Try it: Could you report every line from the entries that includes the word "family"?

Records shown section start

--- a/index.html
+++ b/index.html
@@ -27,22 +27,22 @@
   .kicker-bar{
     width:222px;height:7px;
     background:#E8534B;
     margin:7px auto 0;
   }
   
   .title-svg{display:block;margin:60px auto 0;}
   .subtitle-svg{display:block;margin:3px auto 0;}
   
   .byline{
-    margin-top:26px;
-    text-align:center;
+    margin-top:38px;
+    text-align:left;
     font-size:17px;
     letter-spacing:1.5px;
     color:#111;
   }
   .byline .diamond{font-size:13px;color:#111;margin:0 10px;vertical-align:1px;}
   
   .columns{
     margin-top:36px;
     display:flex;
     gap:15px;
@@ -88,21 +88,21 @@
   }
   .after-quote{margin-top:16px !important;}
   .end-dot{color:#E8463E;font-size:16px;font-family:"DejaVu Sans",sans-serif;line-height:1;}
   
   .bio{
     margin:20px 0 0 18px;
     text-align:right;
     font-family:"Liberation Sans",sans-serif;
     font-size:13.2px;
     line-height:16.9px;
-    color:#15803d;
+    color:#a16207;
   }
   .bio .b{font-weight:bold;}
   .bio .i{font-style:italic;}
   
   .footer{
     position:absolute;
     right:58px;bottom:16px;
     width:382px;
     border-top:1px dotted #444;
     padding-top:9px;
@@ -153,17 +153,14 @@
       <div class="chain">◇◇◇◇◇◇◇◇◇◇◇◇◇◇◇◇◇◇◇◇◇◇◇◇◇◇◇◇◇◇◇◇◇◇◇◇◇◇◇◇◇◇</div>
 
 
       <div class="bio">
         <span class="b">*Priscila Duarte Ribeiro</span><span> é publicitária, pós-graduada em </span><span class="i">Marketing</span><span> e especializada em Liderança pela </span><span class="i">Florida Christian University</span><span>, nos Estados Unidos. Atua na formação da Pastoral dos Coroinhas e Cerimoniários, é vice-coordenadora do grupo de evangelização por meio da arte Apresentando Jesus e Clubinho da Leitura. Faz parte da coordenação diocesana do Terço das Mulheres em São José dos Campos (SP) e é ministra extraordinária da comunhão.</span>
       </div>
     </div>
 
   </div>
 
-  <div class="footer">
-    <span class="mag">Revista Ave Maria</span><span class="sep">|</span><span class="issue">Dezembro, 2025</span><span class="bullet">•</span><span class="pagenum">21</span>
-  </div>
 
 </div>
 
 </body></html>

Records shown section end
Records shown section start

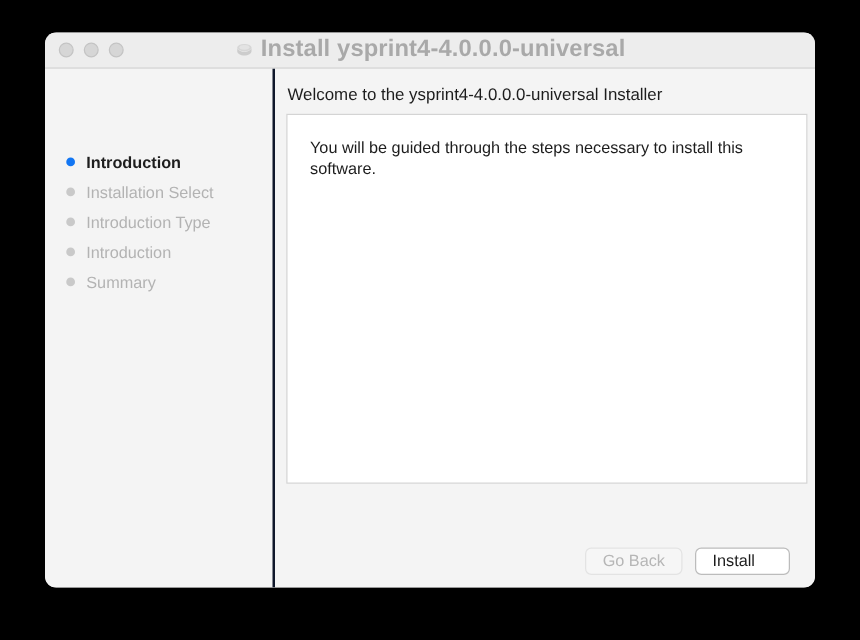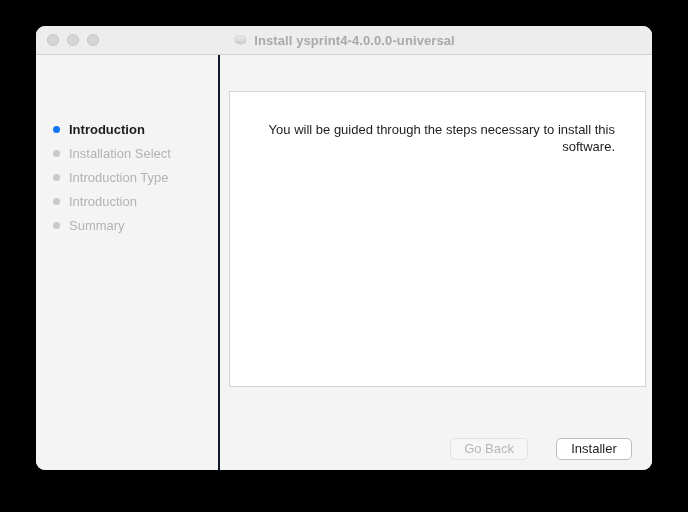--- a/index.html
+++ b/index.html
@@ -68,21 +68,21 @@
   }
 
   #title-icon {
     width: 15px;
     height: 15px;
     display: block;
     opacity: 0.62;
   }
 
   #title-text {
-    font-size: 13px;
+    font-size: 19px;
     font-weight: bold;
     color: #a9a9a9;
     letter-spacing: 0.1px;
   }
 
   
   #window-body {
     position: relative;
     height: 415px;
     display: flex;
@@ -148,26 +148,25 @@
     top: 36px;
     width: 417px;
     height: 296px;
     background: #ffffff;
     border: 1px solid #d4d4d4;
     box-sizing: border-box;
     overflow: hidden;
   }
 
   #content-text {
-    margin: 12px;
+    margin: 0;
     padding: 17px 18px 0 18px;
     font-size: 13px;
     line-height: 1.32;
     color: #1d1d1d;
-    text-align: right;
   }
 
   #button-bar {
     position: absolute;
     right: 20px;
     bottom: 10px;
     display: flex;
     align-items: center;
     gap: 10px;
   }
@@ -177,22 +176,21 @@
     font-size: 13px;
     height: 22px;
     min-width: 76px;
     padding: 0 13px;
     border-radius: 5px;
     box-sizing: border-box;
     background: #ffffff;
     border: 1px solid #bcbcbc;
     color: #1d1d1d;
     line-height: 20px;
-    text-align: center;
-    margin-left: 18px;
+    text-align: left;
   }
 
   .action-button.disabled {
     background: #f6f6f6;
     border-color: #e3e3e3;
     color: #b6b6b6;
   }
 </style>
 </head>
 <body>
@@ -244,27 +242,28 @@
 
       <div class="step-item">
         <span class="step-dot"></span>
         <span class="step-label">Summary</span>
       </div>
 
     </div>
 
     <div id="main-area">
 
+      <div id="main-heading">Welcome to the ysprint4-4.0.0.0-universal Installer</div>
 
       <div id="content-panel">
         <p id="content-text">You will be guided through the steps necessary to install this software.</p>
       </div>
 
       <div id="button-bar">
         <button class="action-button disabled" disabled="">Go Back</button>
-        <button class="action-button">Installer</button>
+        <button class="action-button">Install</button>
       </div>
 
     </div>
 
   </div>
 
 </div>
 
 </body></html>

Records shown section end
Records shown section start

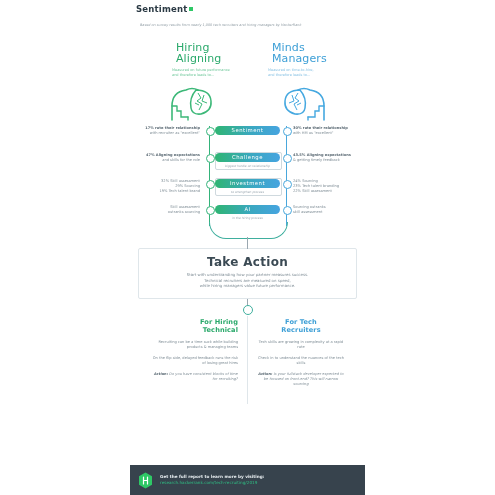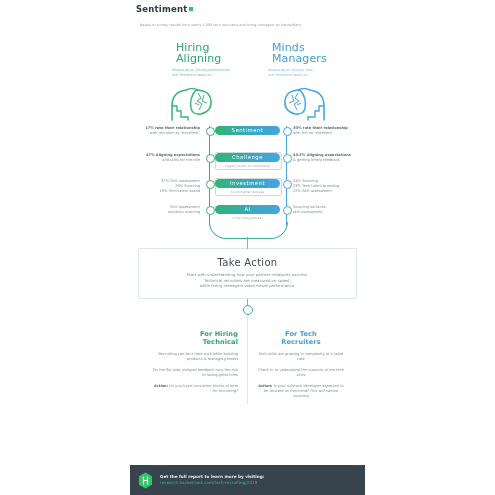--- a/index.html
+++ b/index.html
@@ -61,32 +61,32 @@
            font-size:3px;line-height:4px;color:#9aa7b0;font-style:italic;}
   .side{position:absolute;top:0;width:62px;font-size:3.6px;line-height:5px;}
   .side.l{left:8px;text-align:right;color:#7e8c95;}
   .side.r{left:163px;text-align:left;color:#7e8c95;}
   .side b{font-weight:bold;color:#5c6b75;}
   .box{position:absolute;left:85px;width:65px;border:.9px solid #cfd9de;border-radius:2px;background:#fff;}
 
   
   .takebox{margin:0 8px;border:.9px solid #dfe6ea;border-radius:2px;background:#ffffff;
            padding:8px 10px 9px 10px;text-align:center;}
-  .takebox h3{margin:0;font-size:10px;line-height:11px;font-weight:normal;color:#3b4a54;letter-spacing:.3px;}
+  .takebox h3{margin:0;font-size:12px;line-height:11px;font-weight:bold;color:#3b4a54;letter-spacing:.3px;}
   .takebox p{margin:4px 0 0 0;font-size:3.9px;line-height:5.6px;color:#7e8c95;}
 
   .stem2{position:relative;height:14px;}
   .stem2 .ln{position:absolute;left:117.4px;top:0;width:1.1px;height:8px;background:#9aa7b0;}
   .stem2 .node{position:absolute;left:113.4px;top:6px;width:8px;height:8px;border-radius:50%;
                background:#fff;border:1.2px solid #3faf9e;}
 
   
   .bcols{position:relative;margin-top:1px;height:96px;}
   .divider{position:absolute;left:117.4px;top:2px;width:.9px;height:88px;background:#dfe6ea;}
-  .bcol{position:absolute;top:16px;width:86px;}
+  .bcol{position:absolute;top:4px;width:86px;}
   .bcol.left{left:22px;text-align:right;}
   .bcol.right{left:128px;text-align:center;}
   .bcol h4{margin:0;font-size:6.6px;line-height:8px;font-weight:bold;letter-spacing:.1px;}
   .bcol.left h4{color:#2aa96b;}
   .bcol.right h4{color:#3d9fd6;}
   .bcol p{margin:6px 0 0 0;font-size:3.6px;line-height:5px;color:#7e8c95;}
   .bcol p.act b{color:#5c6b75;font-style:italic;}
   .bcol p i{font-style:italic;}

Records shown section end

Result below:
   .end-dot{color:#E8463E;font-size:16px;font-family:"DejaVu Sans",sans-serif;line-height:1;}
     font-family:"Liberation Sans",sans-serif;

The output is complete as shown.